Essentially, harbor pilots are the local experts on bringing ships from the open Gulf waters through a narrow and lengthy channel. Harbor pilots meet incoming ships at all hours on pilot boats at Egmont Key, the beginning of the channel. The next step is a big one - literally. The pilot boat snugs up to the immense incoming vessel, and then the pilot must jump from his or her boat to a rope ladder dangling from the vessel they board, making a climb of sometimes 30 feet or more. From there, the harbor pilot takes control of the ship from the captain, telling the crew what to do to make it safely through the 42-mile channel, the state's longest.
Their job has many hazards, from weather to recreational boaters to the winding channel itself, which is about 200 yards wide with an average depth of about 40 feet, Coast Guard officials have said. The average depth outside the channel is 10 feet. As they bring a ship in or guide it out to sea, pilots have many things to consider: wind, weather, traffic, tides, the port layout, sandbars and reefs, and homeland security issues.
If for some reason the weather makes the trip too hazardous and a pilot cannot make the trip, the port shuts down. If the weather turns after the pilot maneuvers the vessel out to sea, he's in for a long haul; he must stay aboard the boat until it reaches its destination and then fly back home.
It takes years of education and training to become a harbor pilot - they must attend a four-year maritime college or the equivalent from military or maritime service, spend six years working up to a specific officer rating, make a high score on the Florida pilots exam and numerous other requirements before taking over a ship.
What happens if something goes wrong? There are few incidents, considering the thousands of vessels that come and go through Tampa Bay each year. In recent area history, the most destructive and deadly accident was in May 1980, when a 609-foot ship struck the Sunshine Skyway during a blinding storm, killing 35 people. In August 1993, a 400-foot phosphate freighter hit two barges, one carrying jet fuel and the other carrying heavy oil. More than 300,000 gallons of oil spilled into the bay and washed onto area beaches. Even a grounding can create havoc. In October 2002, a grounding clogged traffic through the channel for a day. A freighter carrying limestone was bumped by another vessel into the shallows, where it ran aground about 200 yards west of the Sunshine Skyway. It was the third time in six years in which vessels ran aground in Tampa Bay or near the approaching channel, including an incident in February 1996, when the cruise ship Tropicale ran aground after a harbor pilot with a long record of accidents turned the vessel too sharply and it slid out of a shipping channel.

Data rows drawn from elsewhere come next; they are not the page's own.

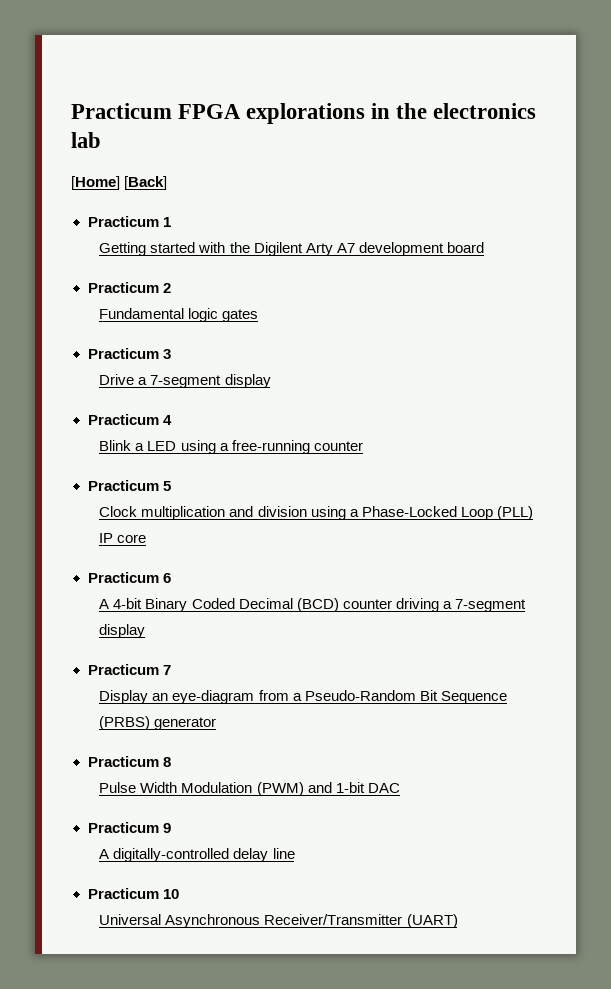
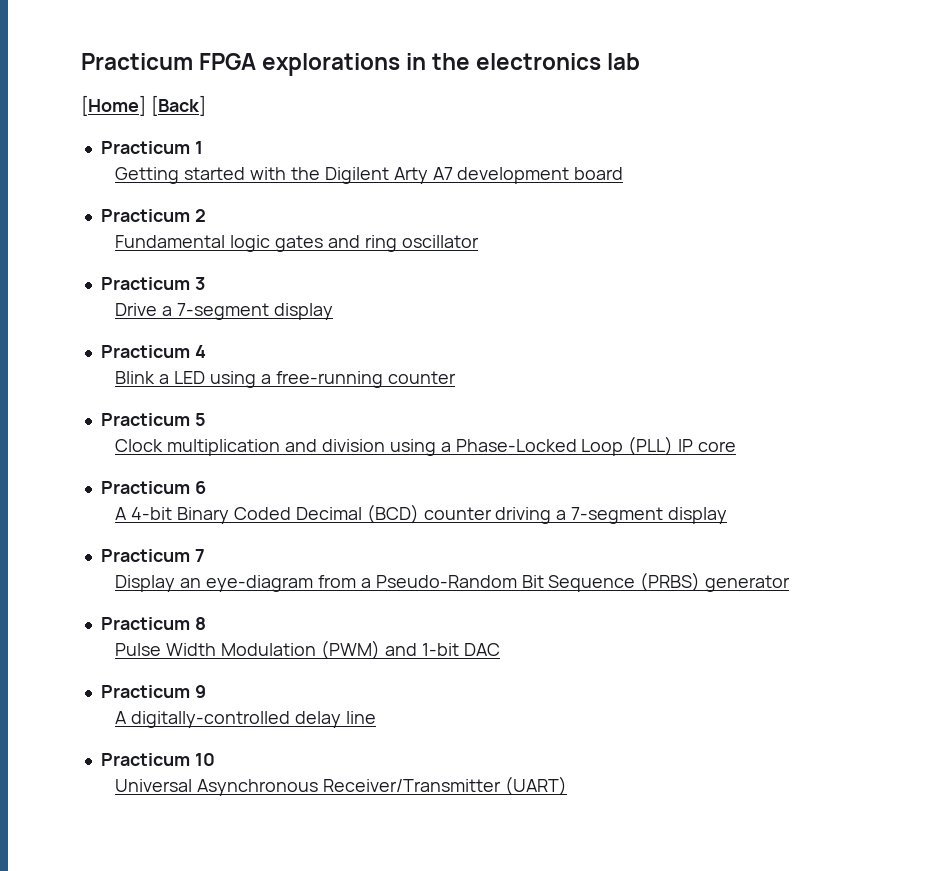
- Fundamental logic gates
+ Fundamental logic gates and ring oscillator

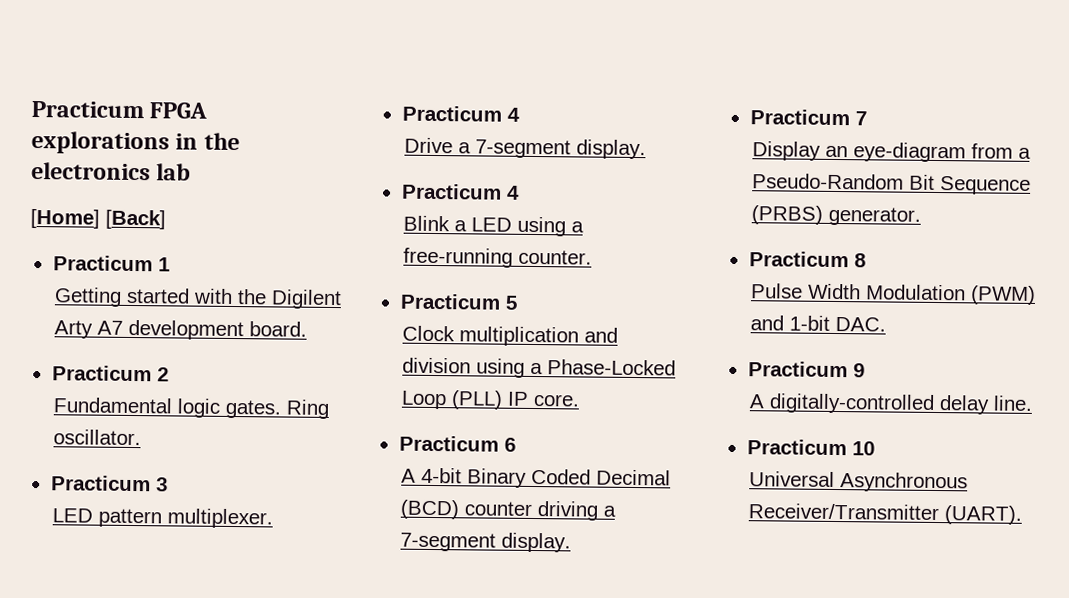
- Getting started with the Digilent Arty A7 development board
+ Getting started with the Digilent Arty A7 development board.
- Fundamental logic gates and ring oscillator
+ Fundamental logic gates. Ring oscillator.
  Practicum 3
+ LED pattern multiplexer.
+ Practicum 4
- Drive a 7-segment display
+ Drive a 7-segment display.
- Blink a LED using a free-running counter
+ Blink a LED using a free-running counter.
- Clock multiplication and division using a Phase-Locked Loop (PLL) IP core
+ Clock multiplication and division using a Phase-Locked Loop (PLL) IP core.
- A 4-bit Binary Coded Decimal (BCD) counter driving a 7-segment display
+ A 4-bit Binary Coded Decimal (BCD) counter driving a 7-segment display.
- Display an eye-diagram from a Pseudo-Random Bit Sequence (PRBS) generator
+ Display an eye-diagram from a Pseudo-Random Bit Sequence (PRBS) generator.
- Pulse Width Modulation (PWM) and 1-bit DAC
+ Pulse Width Modulation (PWM) and 1-bit DAC.
- A digitally-controlled delay line
+ A digitally-controlled delay line.
- Universal Asynchronous Receiver/Transmitter (UART)
+ Universal Asynchronous Receiver/Transmitter (UART).

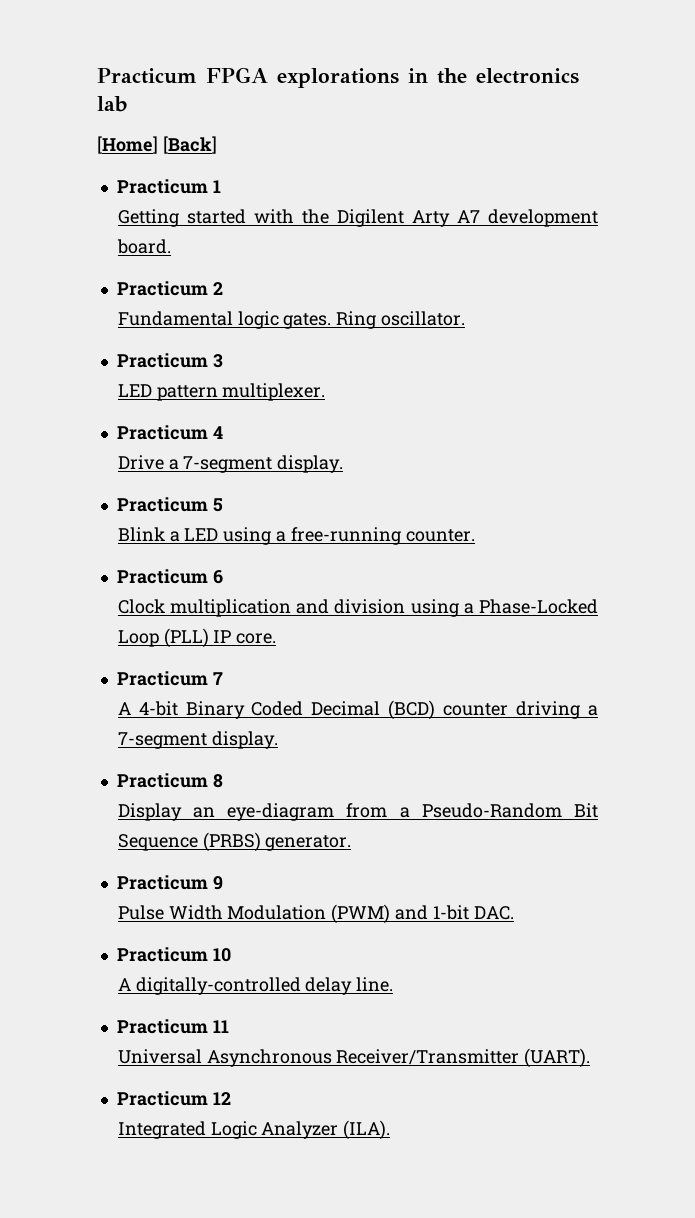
  Drive a 7-segment display.
- Practicum 4
+ Practicum 5
- Practicum 5
+ Practicum 6
- Practicum 6
+ Practicum 7
- Practicum 7
+ Practicum 8
- Practicum 8
+ Practicum 9
- Practicum 9
+ Practicum 10
- Practicum 10
+ Practicum 11
+ Practicum 12
+ Integrated Logic Analyzer (ILA).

A dangerous job with such immense responsibility commands a healthy salary. The projected average net income of each of Tampa's certified harbor pilots for 2008 was $262,392, which is $100,000 less than 2006 because of lighter harbor traffic amid the slumping economy. Harbor pilots are paid by the ship at rates that depend on the size of the boat and the tonnage of its cargo. In November, an intense eight-hour debate took place in which the Tampa Bay Pilots Association asked for successive 9 percent, 8 percent and 8 percent rate increases over the next three years. If harbor traffic remained steady, that would increase pay for the top pilots from $262,392 in 2008 to $332,422 in 2011. Instead, a compromise of 3 percent in 2009, taking effect Jan. 1, and 3 percent in 2010 was hammered out.